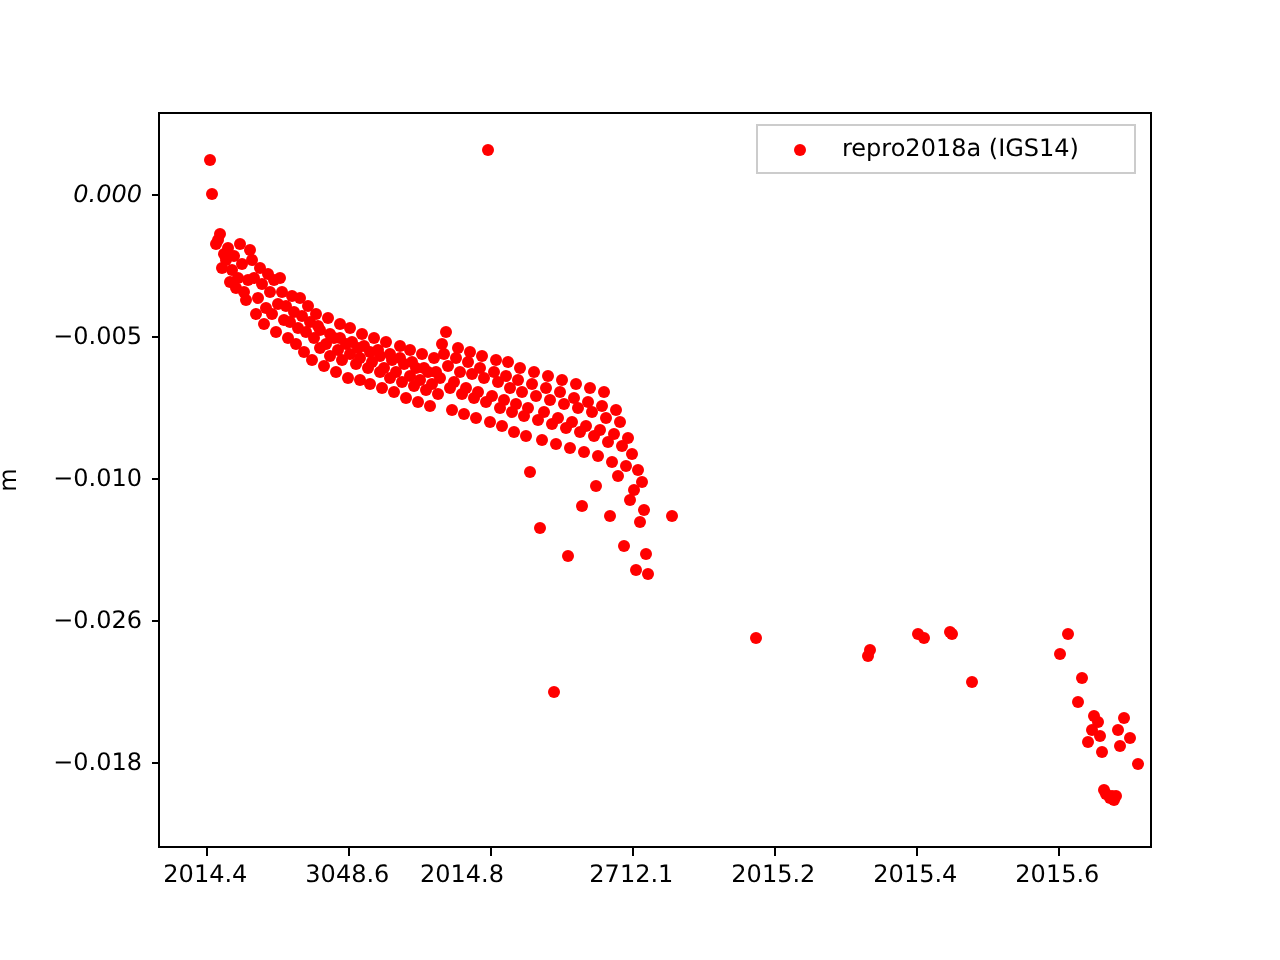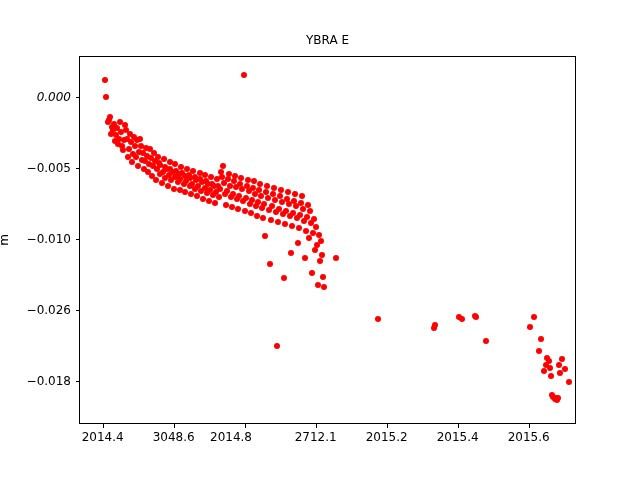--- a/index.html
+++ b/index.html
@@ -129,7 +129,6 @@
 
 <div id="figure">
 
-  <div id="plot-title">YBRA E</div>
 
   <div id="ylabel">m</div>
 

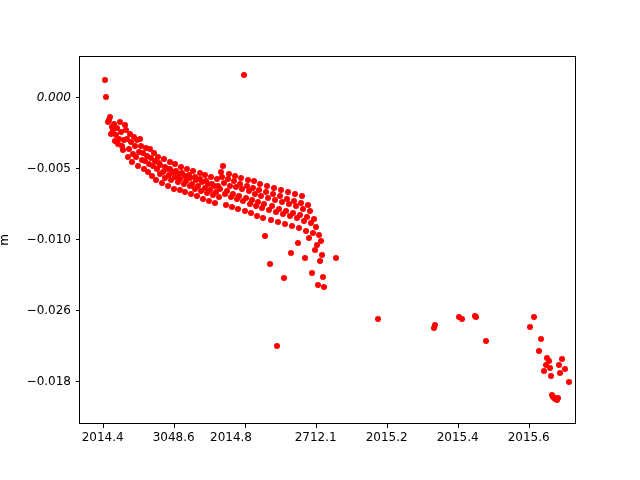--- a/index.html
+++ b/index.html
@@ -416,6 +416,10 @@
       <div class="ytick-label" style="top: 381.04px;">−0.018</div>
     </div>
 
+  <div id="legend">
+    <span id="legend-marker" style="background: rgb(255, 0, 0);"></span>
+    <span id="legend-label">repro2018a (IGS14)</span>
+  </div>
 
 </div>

-*-*-

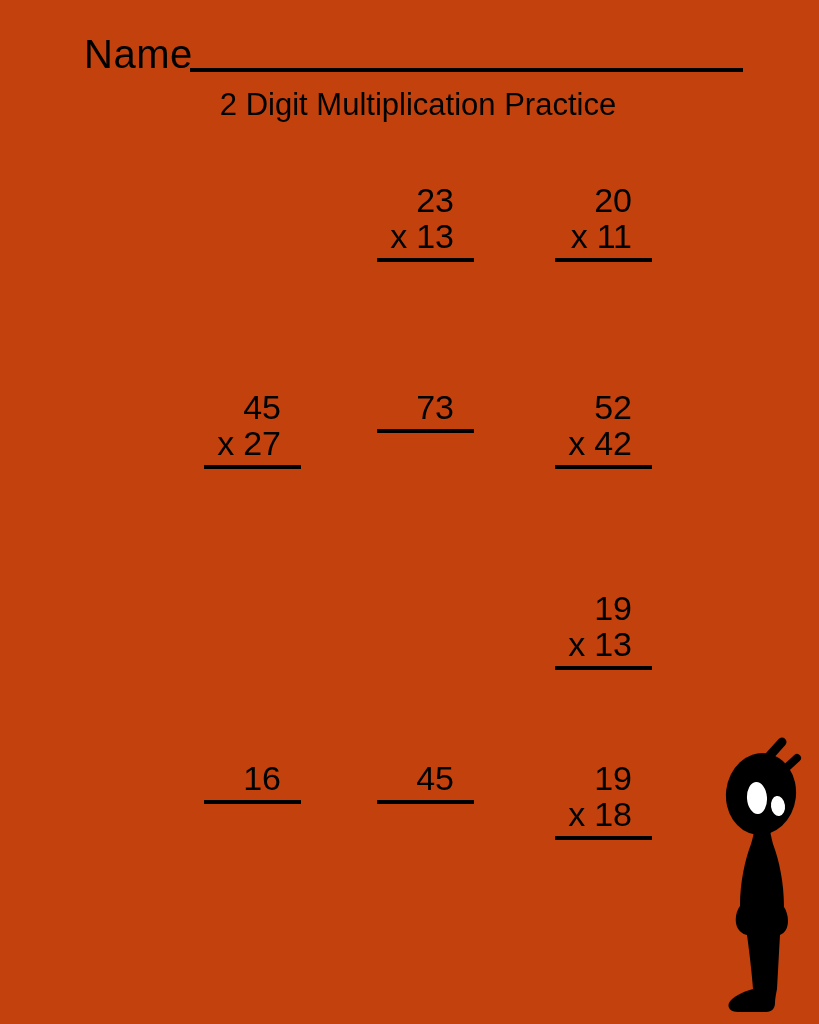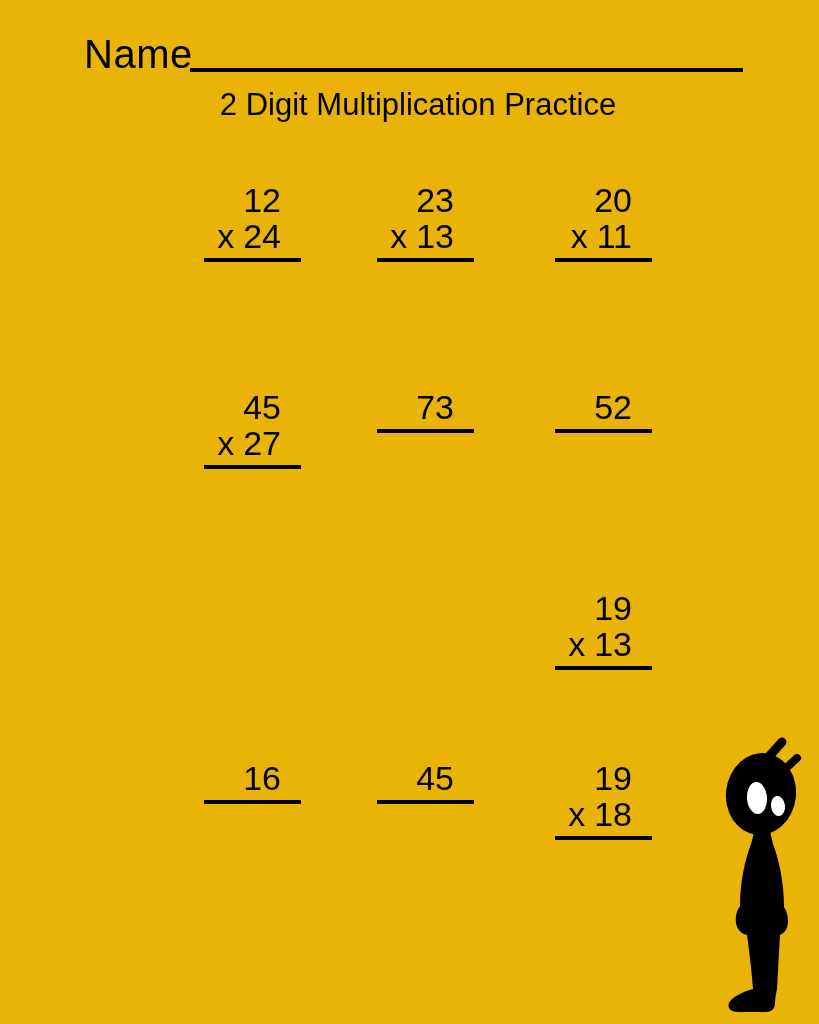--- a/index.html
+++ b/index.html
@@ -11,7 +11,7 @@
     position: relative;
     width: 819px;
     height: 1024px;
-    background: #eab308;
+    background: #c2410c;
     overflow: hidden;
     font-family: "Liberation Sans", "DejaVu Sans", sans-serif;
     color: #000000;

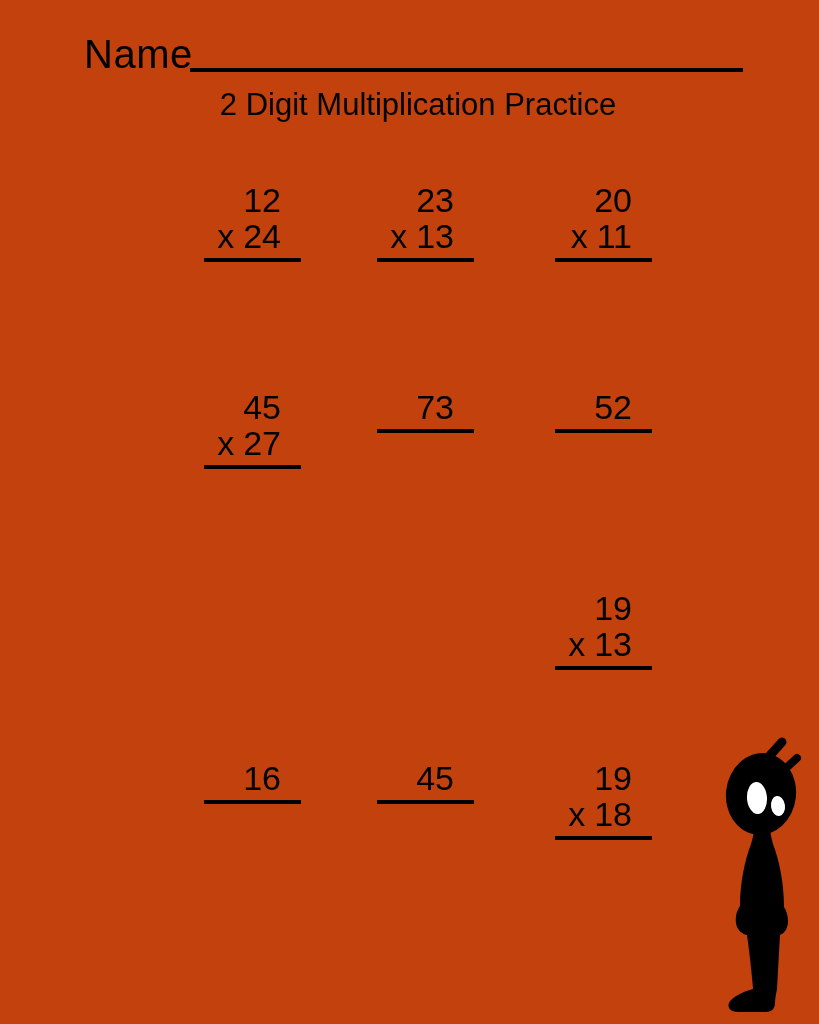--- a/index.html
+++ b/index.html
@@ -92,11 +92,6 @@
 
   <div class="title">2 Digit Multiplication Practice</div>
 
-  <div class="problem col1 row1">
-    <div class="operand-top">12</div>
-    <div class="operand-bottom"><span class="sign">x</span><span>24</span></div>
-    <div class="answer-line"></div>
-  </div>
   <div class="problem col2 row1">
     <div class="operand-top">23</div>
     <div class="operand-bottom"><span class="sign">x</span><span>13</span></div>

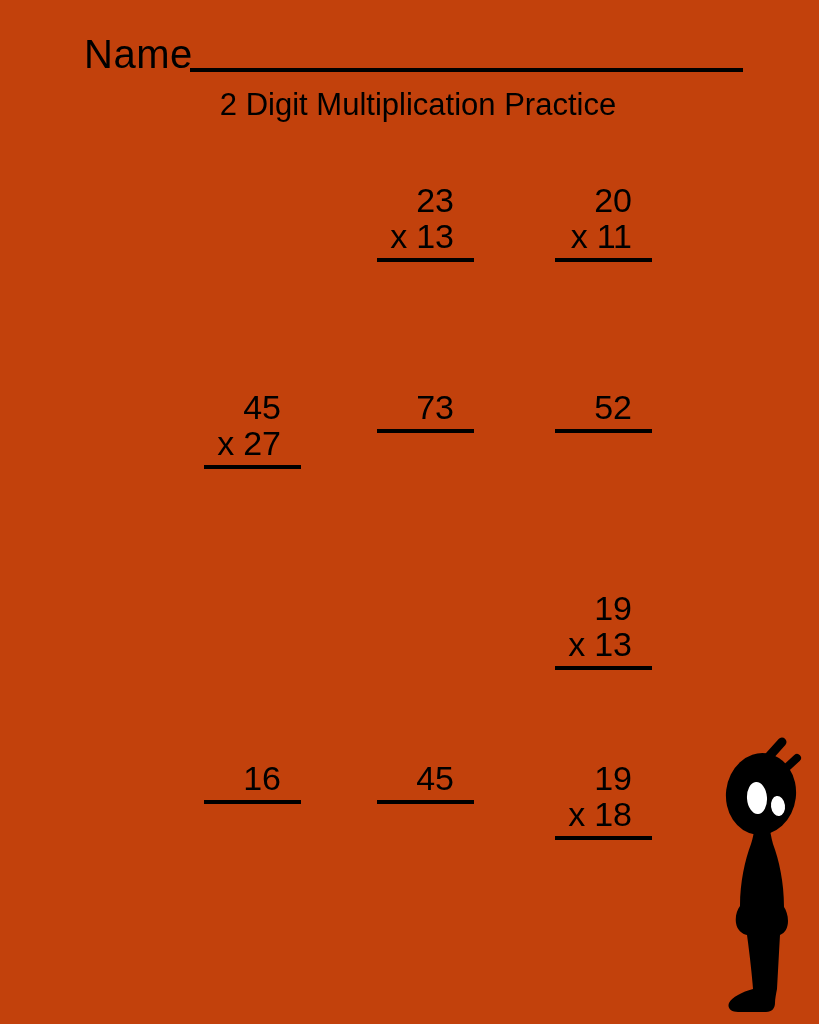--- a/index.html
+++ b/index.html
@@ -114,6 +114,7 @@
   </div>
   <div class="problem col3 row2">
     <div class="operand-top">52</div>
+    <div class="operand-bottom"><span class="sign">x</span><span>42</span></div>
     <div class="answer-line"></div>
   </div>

-*-*-

= Your task =
Each line that contains "background" is to be copied from the listing above.

= Output of the task =
+    <span id="legend-marker" style="background: rgb(255, 0, 0);"></span>
-    background: #eab308;
+    background: #c2410c;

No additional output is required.